The paradigm of flexibility and the impression that poetry and art re-articulate the newly-imposed flexibility of labor relations dominate the rest of the essay. The critical potential of writing is shown to be even more subtly ambiguous and ironical than was the case in O’Hara’s and Ashbery’s texts. The influence of cybernetics on art, explored in chapter 3—“The Poetry of Feedback”—, is a case in point and proves once more the importance of contextualizing literary experimentations. The guiding paradigm here is that of the cybernetic feedback whose workings is traced through Hannah Weiner’s text for her happening, Hannah Weiner at Her Job (1970) and her Code Poems (1982) and Dan Graham’s conceptual works of the 1960s and his video installations of the 1970s. Weiner and Graham’s modular works do not merely reproduce the “circular causality” of feedback , they also offer subtly dysfunctioning variations on the principle, thus showing how the system has become both the “adaptive organism” [92) cybernetics imagines and an entropic organisation. For Bernes, the feedback technique and speculations of conceptual art do more than reflect or capture the modern labor organizations. They enter in a complex dialogue with these systems and thus both break them open and allegorically give us to see the effects and “negative affects”  of the new ideology of self-managed labor structures.

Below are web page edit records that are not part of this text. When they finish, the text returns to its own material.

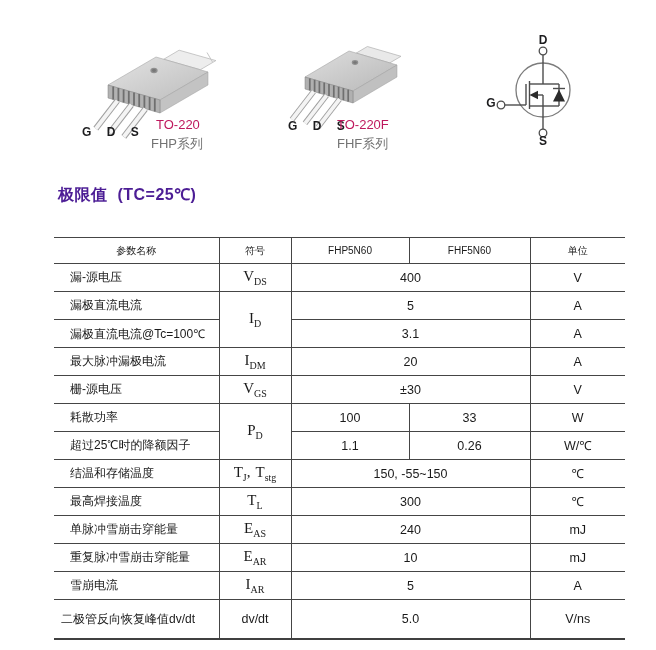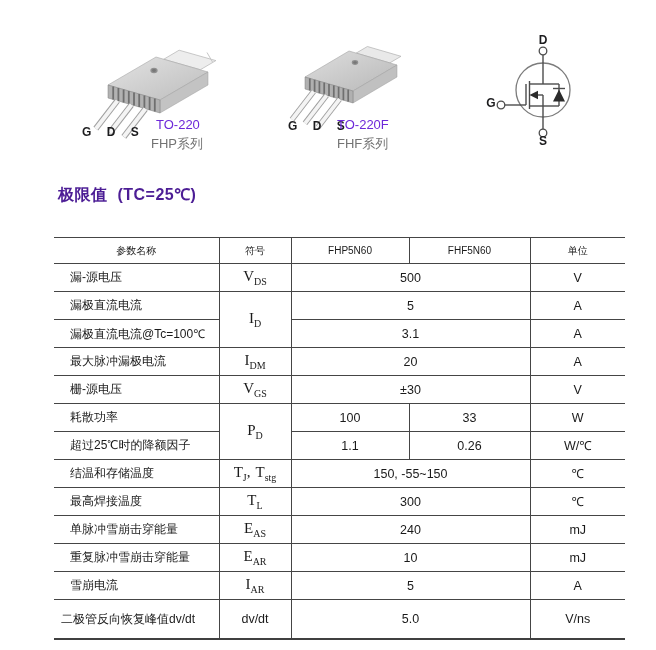--- a/index.html
+++ b/index.html
@@ -4,21 +4,21 @@
 <style>
   html,body{margin:0;padding:0;}
   body{
     width:656px;height:650px;position:relative;background:#ffffff;
     font-family:"Liberation Sans", sans-serif;color:#1c1c1e;overflow:hidden;
   }
   .abs{position:absolute;}
 
   
   .pins{font-weight:bold;font-size:12px;letter-spacing:6px;color:#1c1c1e;}
-  .pkg-name{font-size:13px;color:#6d28d9;}
+  .pkg-name{font-size:13px;color:#be185d;}
   .series{font-size:13px;color:#737373;}
   .term-label{font-weight:bold;font-size:12px;width:20px;text-align:center;color:#1c1c1e;}
 
   
   .section-title{
     left:58px;top:183px;font-size:16px;font-weight:bold;
     letter-spacing:0.5px;white-space:pre;color:#4c1d95;
   }
 
   
@@ -171,21 +171,21 @@
       <td>符号</td>
       <td>FHP5N60</td>
       <td>FHF5N60</td>
       <td>单位</td>
     </tr>
   </thead>
   <tbody>
     <tr>
       <td class="param">漏-源电压</td>
       <td><span class="sym"><span>V</span><sub>DS</sub></span></td>
-      <td colspan="2">500</td>
+      <td colspan="2">400</td>
       <td>V</td>
     </tr>
     <tr>
       <td class="param">漏极直流电流</td>
       <td rowspan="2"><span class="sym"><span>I</span><sub>D</sub></span></td>
       <td colspan="2">5</td>
       <td>A</td>
     </tr>
     <tr>
       <td class="param">漏极直流电流@Tc=100℃</td>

The exploration of Hanna Weiner’s work introduces an additional factor with its implicit emphasis on gender. Chapter 4—“The Feminization of Speedup”—shows how the factor further complexifies the dialogue between art and the labor economy. Evoking the likes of Judy Chicago, Martha Rosler or Mierle Ukeles, the chapter examines Bernadette Mayer’s collection Memory (1972) to show how the new labor relations and work rhetoric contaminate the domestic sphere, “domestic tasks [being] fundamentally entangled with language work” . “Freneticism and overwork” as well as multi-tasking are the structuring motifs of the chapter. Once again, the language of conceptual art might be said to articulate “the moment of complete and total deskilling”  in which what is left is the “administrative (purely cognitive) manipulation of automated processes” . As Mayer’s Memory also suggests, such cognitive intensification of the modes of life does not leave one’s personal experience unscathed, the present becoming also a forgetting in the automated reproduction of discrete presents.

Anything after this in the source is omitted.